Forgery is the process of making, adapting, or imitating objects or documents (see false document), with the intent to deceive. The similar crime of fraud is the crime of deceiving another, including through the use of objects obtained through forgery. Copies, studio replicas, and reproductions are not considered forgeries, though they may later become forgeries through knowing and willful misrepresentations. In the case of forging money or currency it is more often called counterfeiting. But consumer goods are also counterfeits when they are not manufactured or produced by designated manufacture or producer given on the label or flagged by the trademark symbol. When the object forged is a record or document it is often called a false document.

In the 16th century imitators of Albrecht Dürer's style of printmaking improved the market for their own prints by signing them "AD", making them forgeries.

In the 20th century the art market made forgeries highly profitable. There are widespread forgeries of especially valued artists, such as drawings meant to be by Picasso, Klee, and Matisse.

This usage of 'forgery' does not derive from metalwork done at a 'forge', but it has a parallel history. A sense of "to counterfeit" is already in the Anglo-French verb forger "falsify."

Forgery is one of the techniques of fraud, including identity theft. Forgery is one of the threats that have to be addressed by security engineering.

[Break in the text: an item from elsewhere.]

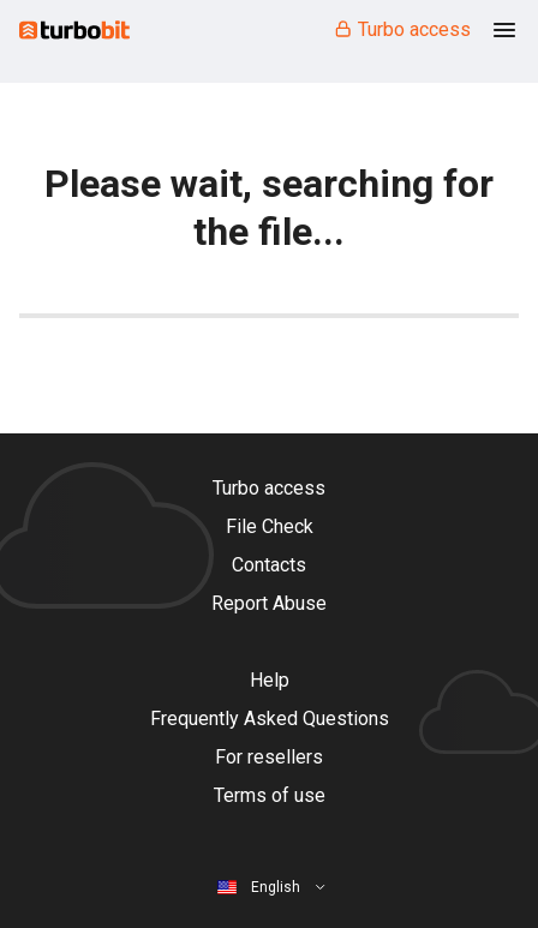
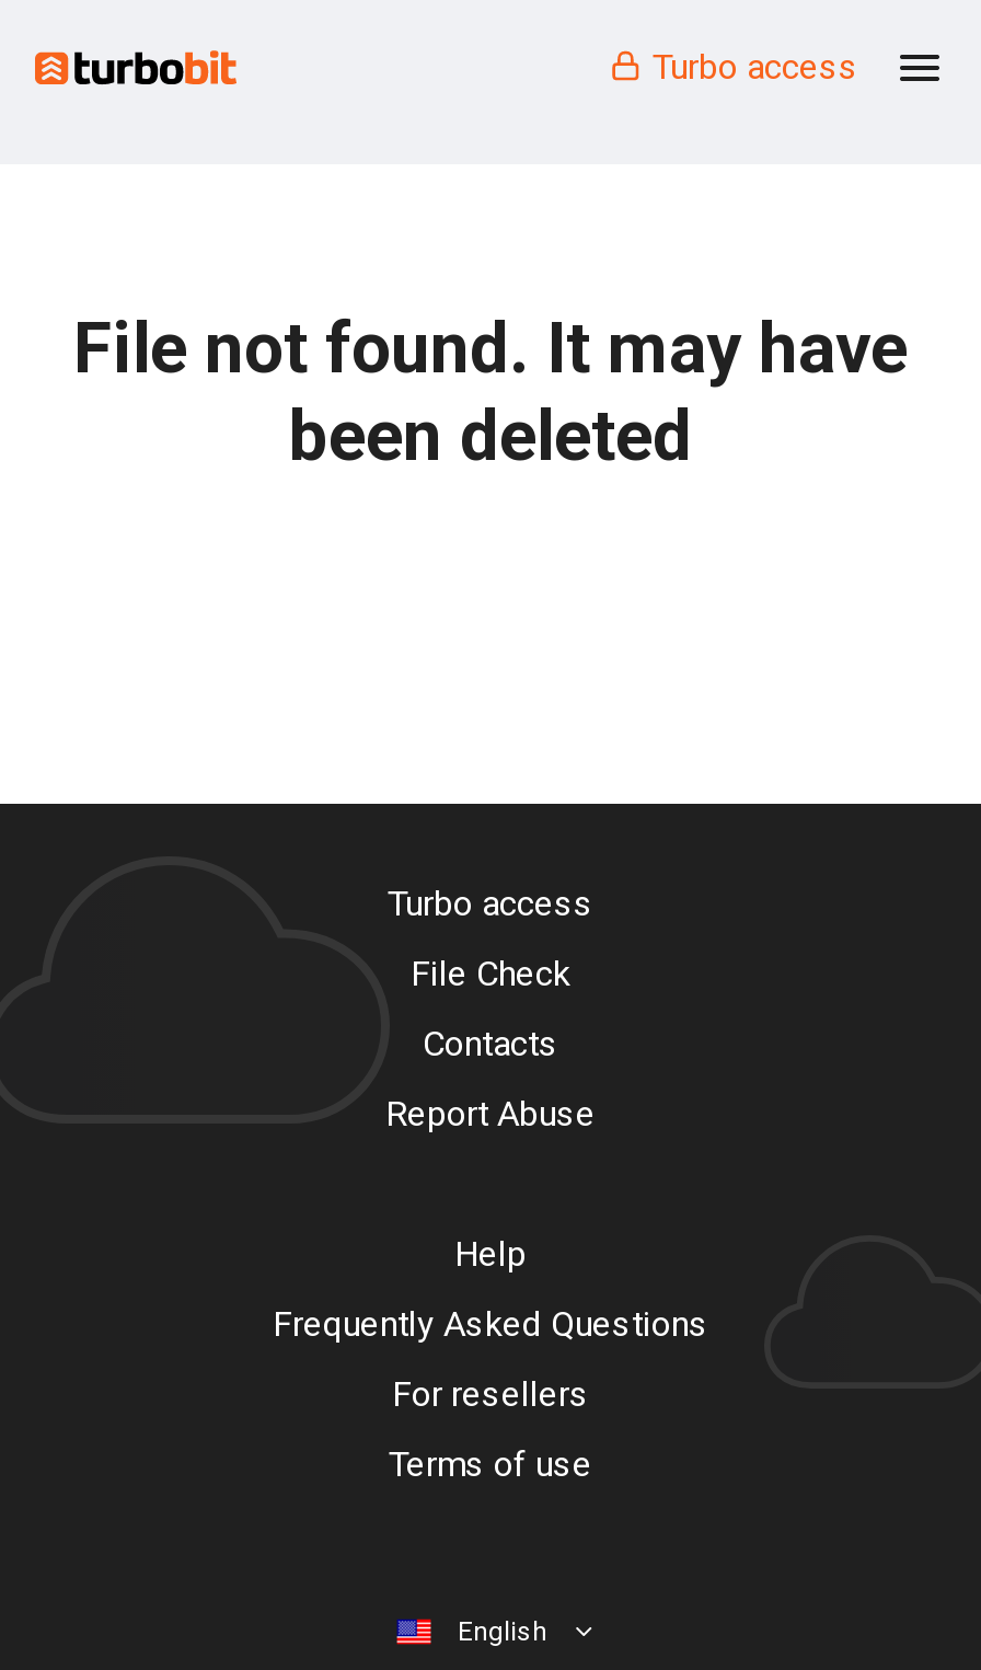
[44,161,494,255] Please wait, searching for | the file... -> [73,307,908,477] File not found. It may have | been deleted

A forgery is essentially concerned with a produced or altered object. Where the prime concern of a forgery is less focused on the object itself— what it is worth or what it "proves"— than on a tacit statement of criticism that is revealed by the reactions the object provokes in others, then the larger process is a hoax. In a hoax, a rumor or a genuine object "planted" in a concocted situation, may substitute for a forged physical object.